Der bosnische Grenzer guckte auf Christians Pass und Schweizer Flagge und fragte, ob Christian den ganzen Weg aus Schweden mit dem Rad gekommen sei. Außerdem wollte er wissen, wie wir Bosnien fanden. Wir unterhielten uns über die Leute, die in Mostar für 20 Euro für die Brücke springen, und ich fragte mich, was geschehen wäre, wenn ich gesagt hätte: «Well, Bosnia is shit». Egal, hätte ja auch nicht gestimmt.
Anyway, wieder in Kroatien, erinnerte die tellerflache slawonische Landschaft an den Landkreis Nienburg, nur mit mehr Maisfeldern. Wir passierten Vinkovci und erreichten KONZUM in Vukovar. Dort überlegten wir, ob wir nicht einfach Georgs Tarnfleck-Zelt auf dem Parkplatz aufbauen sollten: Der Marktleiter würde es sicher nicht erkennen, wenn er den Laden am Abend abschließt, und morgen hätten wir schon frisches Frühstück.
Wir fuhren 4 km in die völlig falsche Richtung, bevor wir nach Rücksprache mit den Einheimischen umkehrten und schließlich in Vukovar ankamen – einem Ort, der kontrastiert zwischen Ruinen und zerschossenen Häusern und einer schönen Innenstadt genau an der Donau. Das Hotel Dunav hatte noch zwei Dreibettzimmer frei, und die Rezeptionsdame war auch sehr nett und gab uns einen Zettel mit Jugendorganisationen, die nach ihren eigenen Angaben entweder irrelevant oder geschlossen waren.

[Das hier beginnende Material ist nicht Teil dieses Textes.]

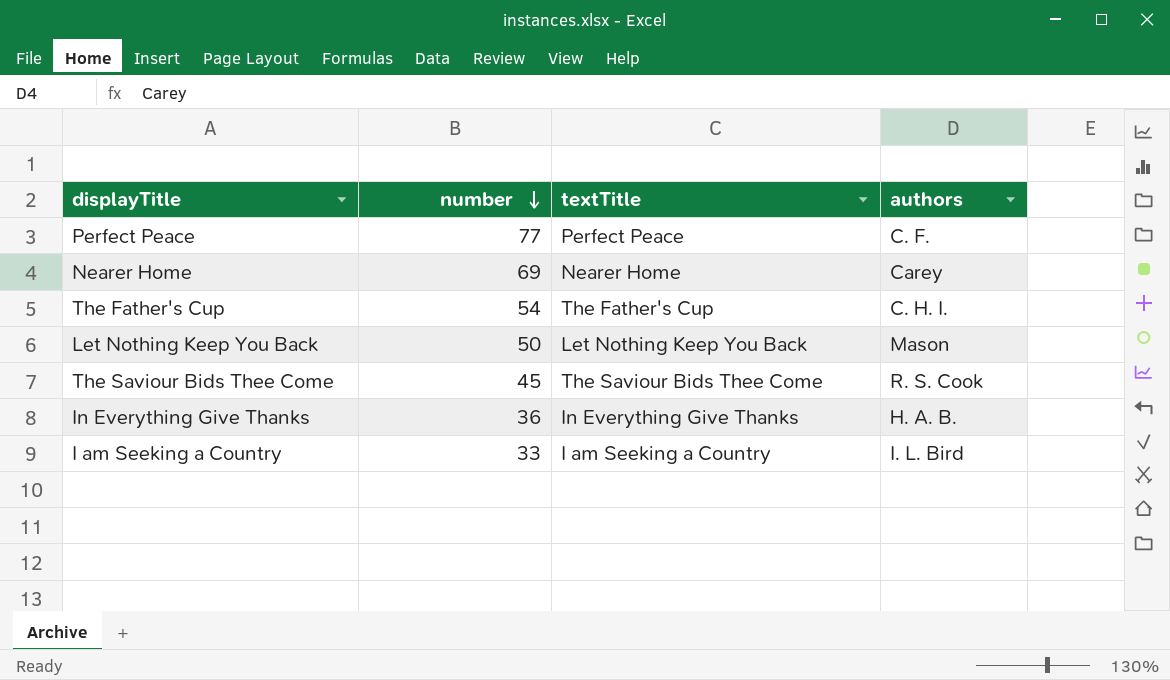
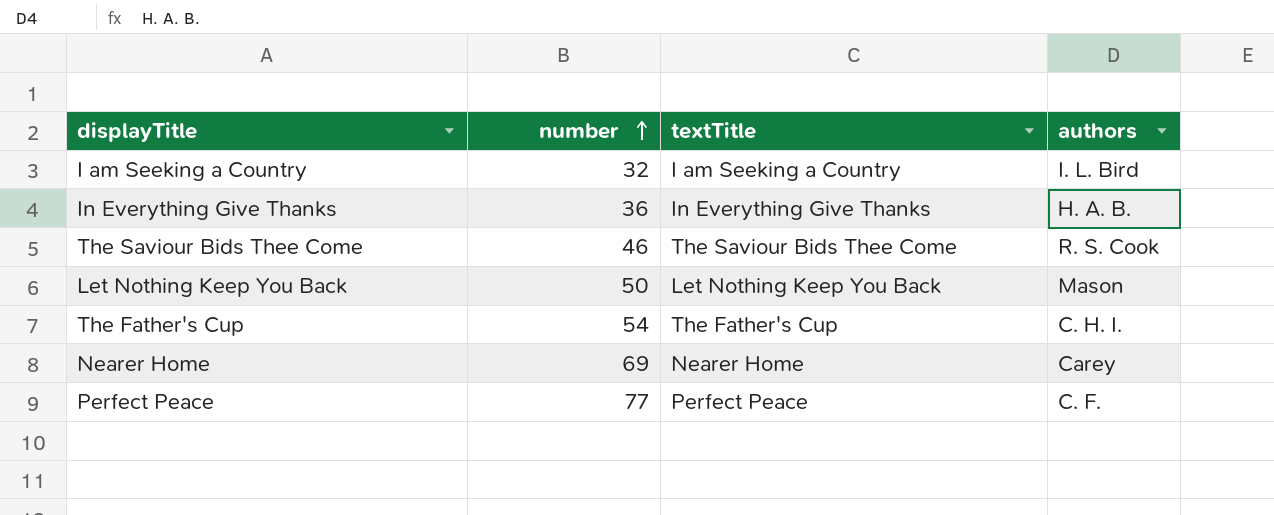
row order: number descending -> number ascending
I am Seeking a Country | number: 33 -> 32
The Saviour Bids Thee Come | number: 45 -> 46

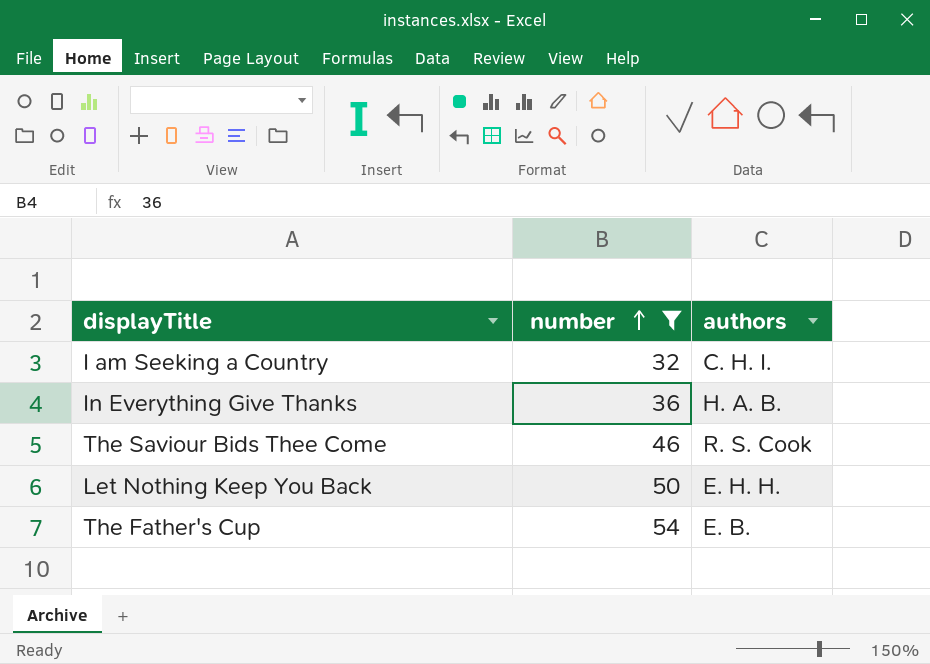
filter: none -> number <= 54
column textTitle | position: 3 -> none
I am Seeking a Country | authors: I. L. Bird -> C. H. I.
Let Nothing Keep You Back | authors: Mason -> E. H. H.
The Father's Cup | authors: C. H. I. -> E. B.

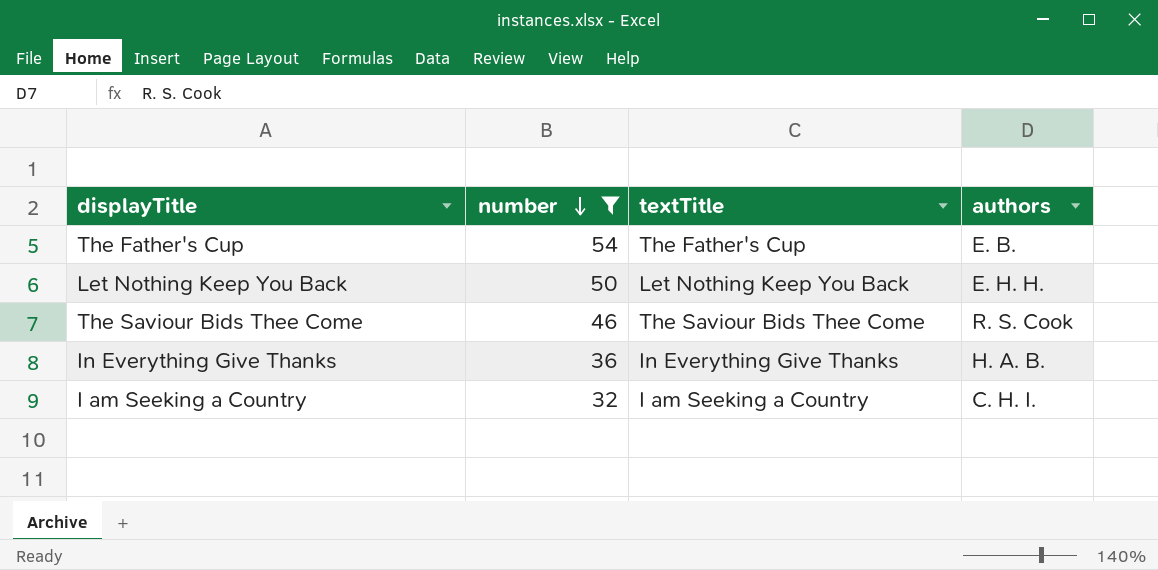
row order: number ascending -> number descending
column textTitle | position: none -> 3

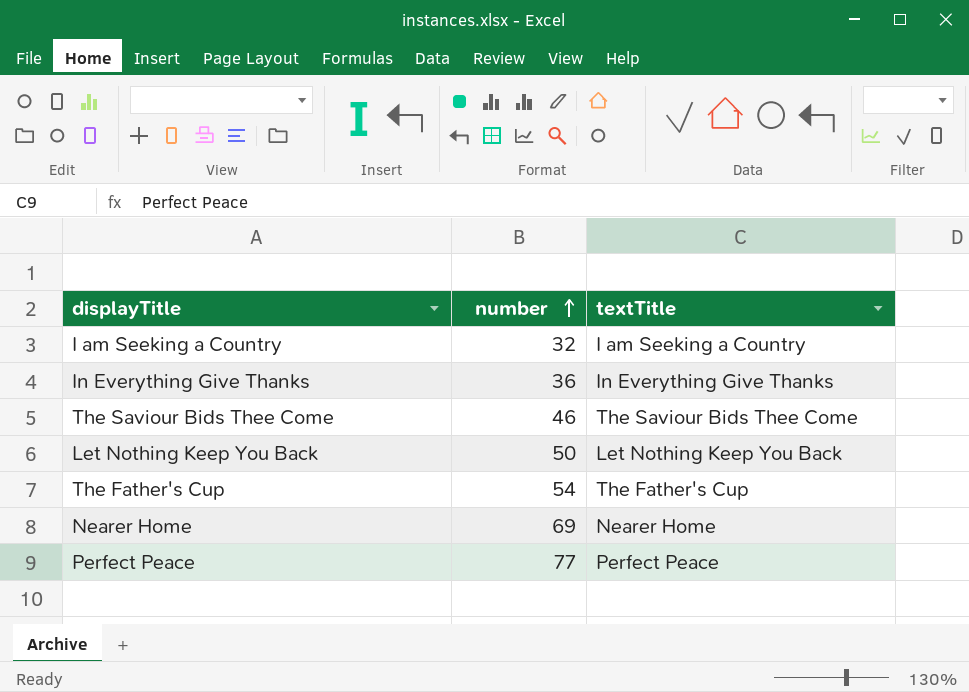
filter: number <= 54 -> none
row order: number descending -> number ascending
column authors | position: 4 -> none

Auf dem zentralen Platz kamen wir in Kontakt mit drei begeisterten Tennagern, die sich an unseren beladenen Rädern und Pass-Aufklebern gar nicht sattsehen konnten. Einer erzählte bescheiden, er sei auch mal 30 km am Tag nach Osijek gefahren. Leider trafen wir sie beim abendlichen Rockkonzert von Psihomodopop nicht wieder. Dafür gab es eine Hochzeit in unserem Hotel, und wir gingen noch Eis (Meike: 7 Kugeln) und Ham- bzw. Cheeseburger essen (Tobi + 1 Cevapcici).
Zur Verwirrung trug weiterhin bei, dass Christians m.E. völlig korrekte Bestellung «šest piva» mit «Sorry, we only have beer» erwidert wurde. Mit ebendiesem Bier setzten wir uns noch an die Donau und stürmten danach gegen Mitternacht das Partyschiff – wohl zu früh, denn wir waren ganz alleine auf der Tanzfläche des House-Boots. Als wir gingen, stürmten die aufgebrezelten Teenagerinnen das Schiffchen.
Morgen fährt Meike nach Wien zurück. Unser Eis-, Karotten- und Apfelkonsum wird drastisch abnehmen, und unsere Hotelzimmertür ist zerbombt. Ohrwurm des Tages: «Zombie» von den Cranberries.